- About this task
Within the records below, repeat each line exactly but keep every picture out of the copy.

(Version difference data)
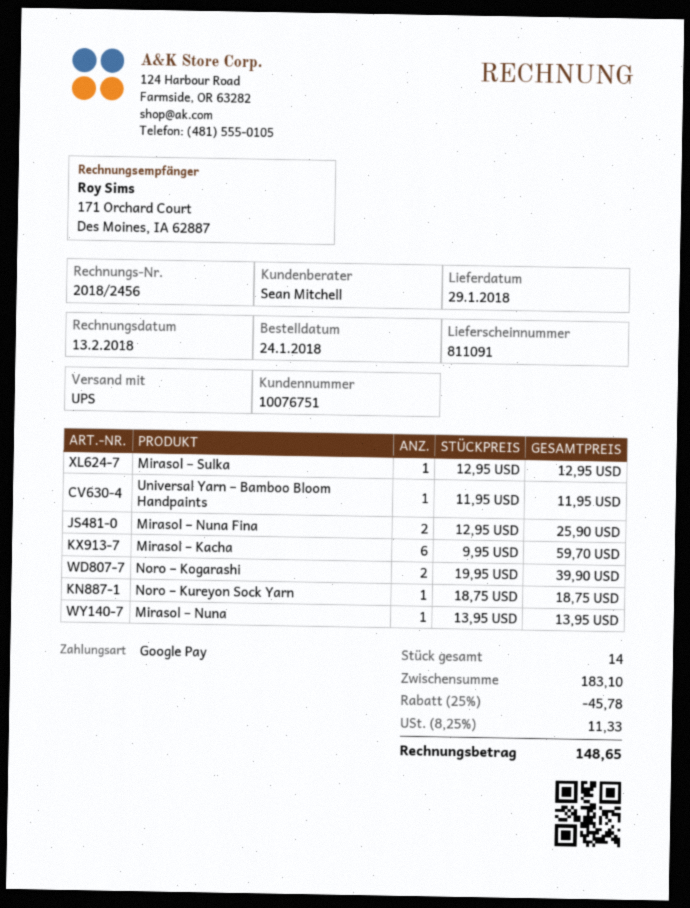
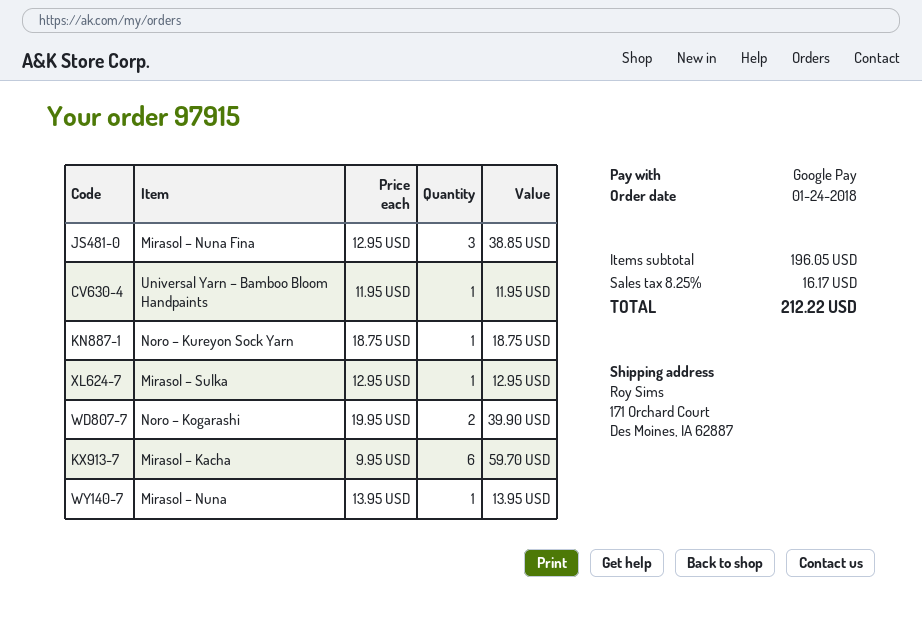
Mirasol – Nuna Fina: 2 x 12.95 = 25.90 -> 3 x 12.95 = 38.85
subtotal: 183.10 -> 196.05
discount: 25% = 45.78 -> none
tax: 8.25% = 11.33 -> 8.25% = 16.17
total: 148.65 -> 212.22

- Completed exercise
Mirasol – Nuna Fina: 2 x 12.95 = 25.90 -> 3 x 12.95 = 38.85
subtotal: 183.10 -> 196.05
discount: 25% = 45.78 -> none
tax: 8.25% = 11.33 -> 8.25% = 16.17
total: 148.65 -> 212.22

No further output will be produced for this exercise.